* YOUR TASK *
Make an exact copy of all the entries, but do not reproduce the pictures.

== DATA FOR THE TASK

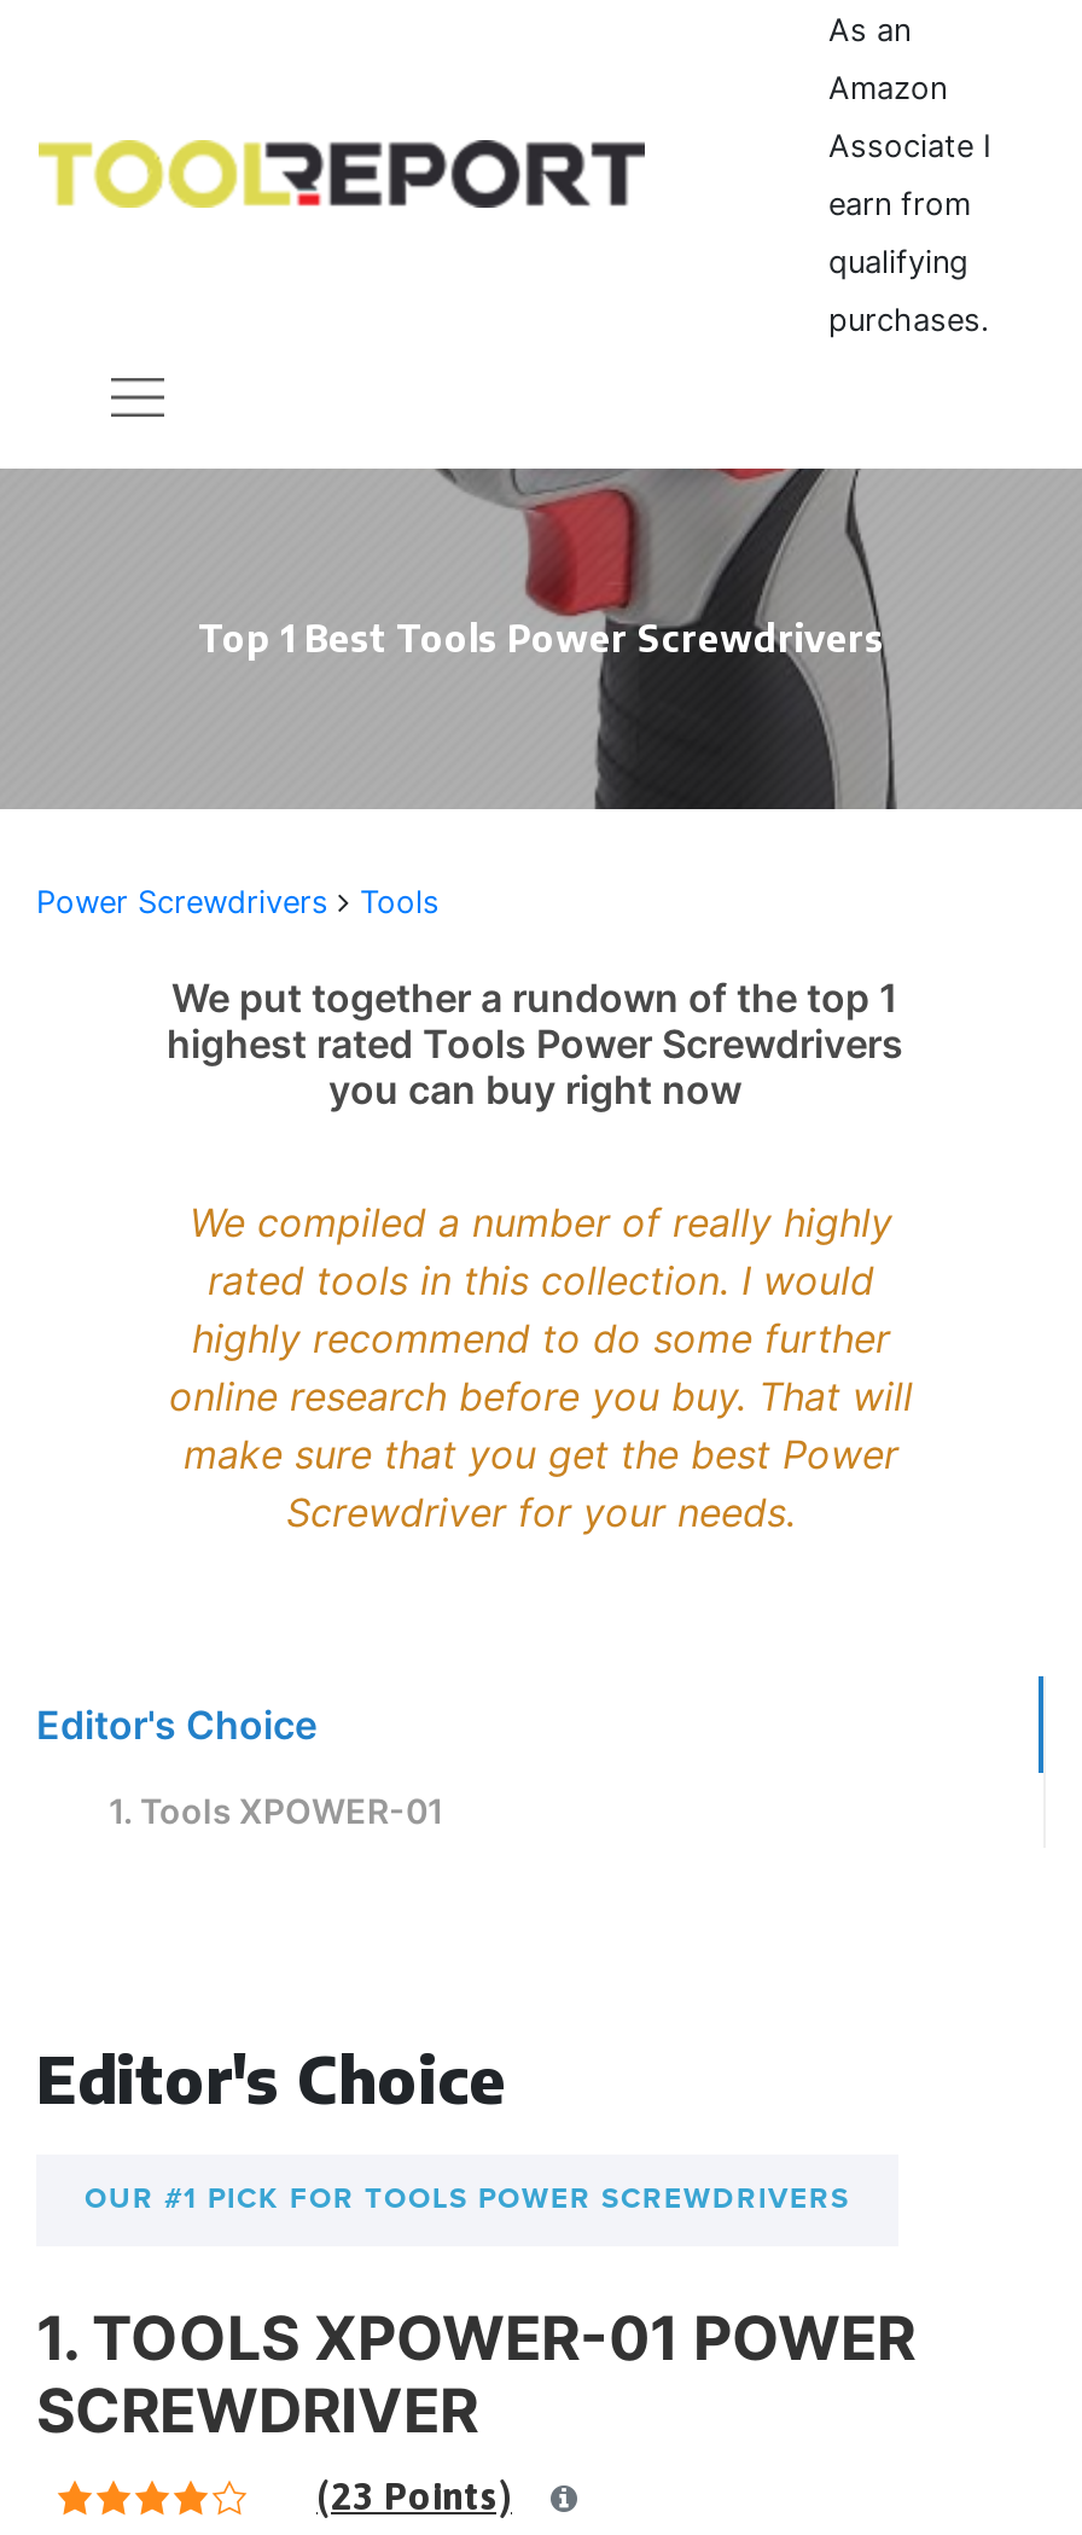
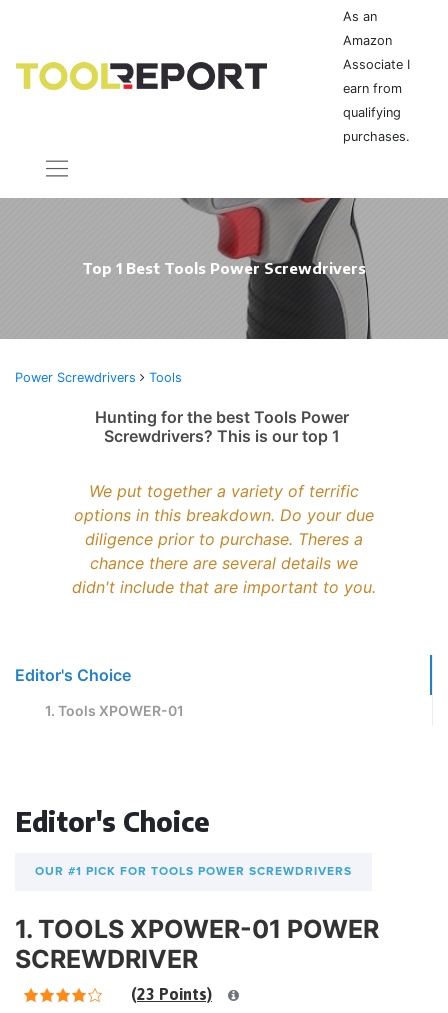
[167,973,903,1113] We put together a rundown of the top 1 | highest rated Tools Power Screwdrivers | you can buy right now -> [94,407,348,446] Hunting for the best Tools Power | Screwdrivers? This is our top 1
[169,1198,913,1536] We compiled a number of really highly | rated tools in this collection. I would | highly recommend to do some further | online research before you buy. That will | make sure that you get the best Power | Screwdriver for your needs. -> [72,481,376,597] We put together a variety of terrific | options in this breakdown. Do your due | diligence prior to purchase. Theres a | chance there are several details we | didn't include that are important to you.

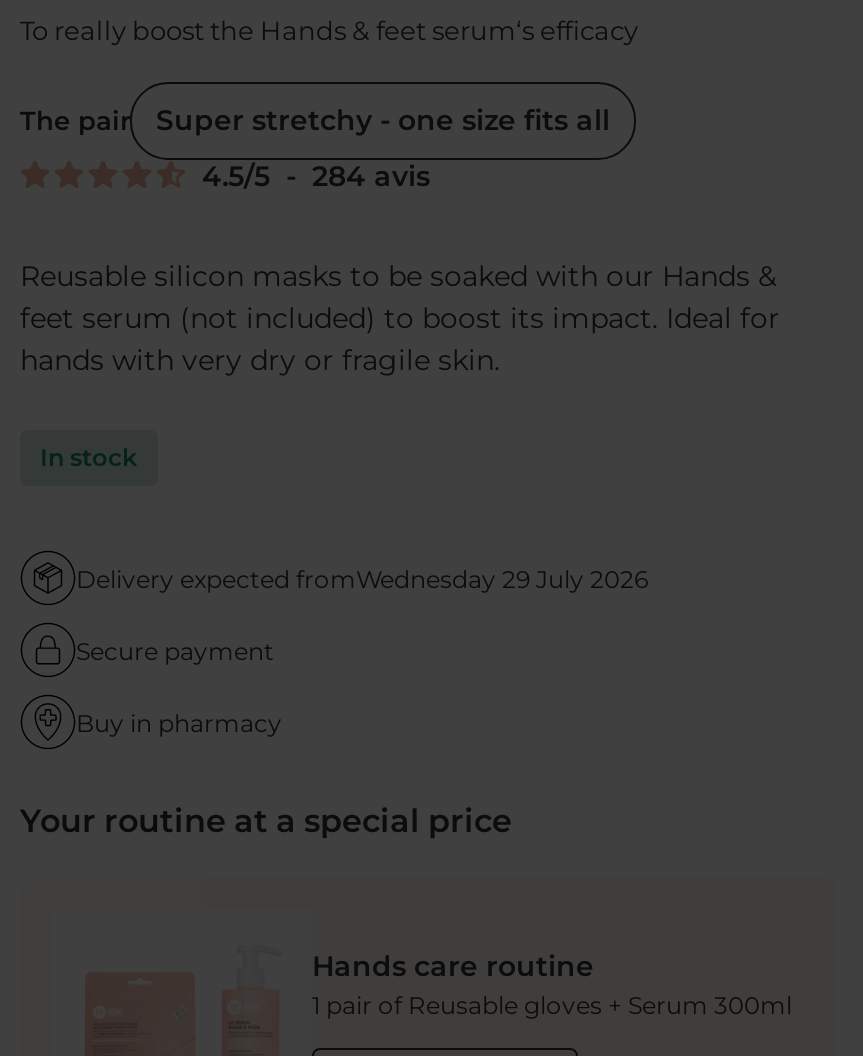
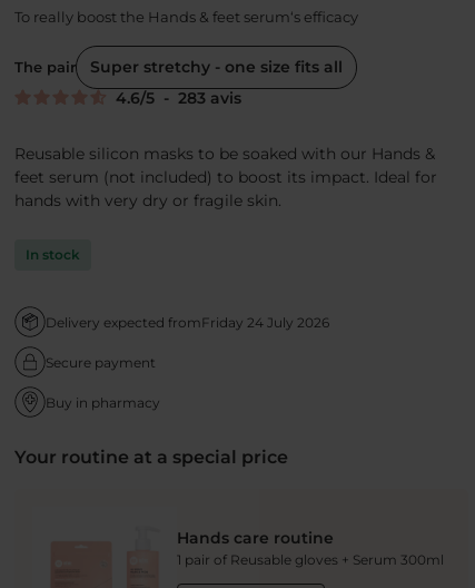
[202,158,430,194] 4.5/5- 284avis -> [116,88,241,108] 4.6/5- 283avis
[76,563,648,593] Delivery expected fromWednesday 29 July 2026 -> [46,313,329,330] Delivery expected fromFriday 24 July 2026

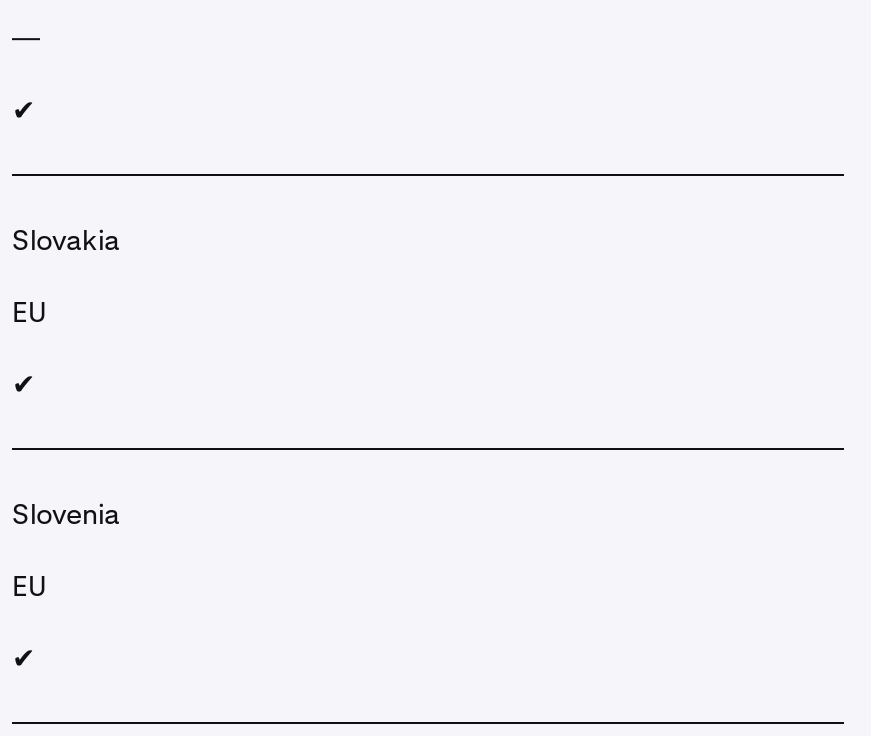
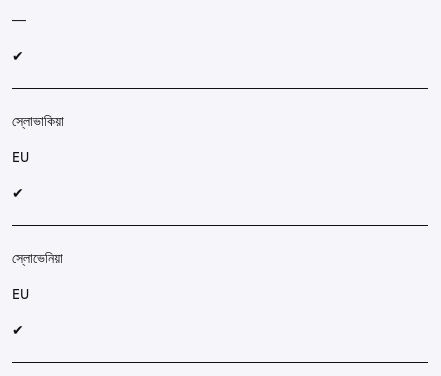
[12,222,120,258] Slovakia -> [12,112,64,130] স্লোভাকিয়া
[12,496,120,532] Slovenia -> [12,249,63,267] স্লোভেনিয়া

====

* ANSWER SPACE *
[167,973,903,1113] We put together a rundown of the top 1 | highest rated Tools Power Screwdrivers | you can buy right now -> [94,407,348,446] Hunting for the best Tools Power | Screwdrivers? This is our top 1
[169,1198,913,1536] We compiled a number of really highly | rated tools in this collection. I would | highly recommend to do some further | online research before you buy. That will | make sure that you get the best Power | Screwdriver for your needs. -> [72,481,376,597] We put together a variety of terrific | options in this breakdown. Do your due | diligence prior to purchase. Theres a | chance there are several details we | didn't include that are important to you.

[202,158,430,194] 4.5/5- 284avis -> [116,88,241,108] 4.6/5- 283avis
[76,563,648,593] Delivery expected fromWednesday 29 July 2026 -> [46,313,329,330] Delivery expected fromFriday 24 July 2026

[12,222,120,258] Slovakia -> [12,112,64,130] স্লোভাকিয়া
[12,496,120,532] Slovenia -> [12,249,63,267] স্লোভেনিয়া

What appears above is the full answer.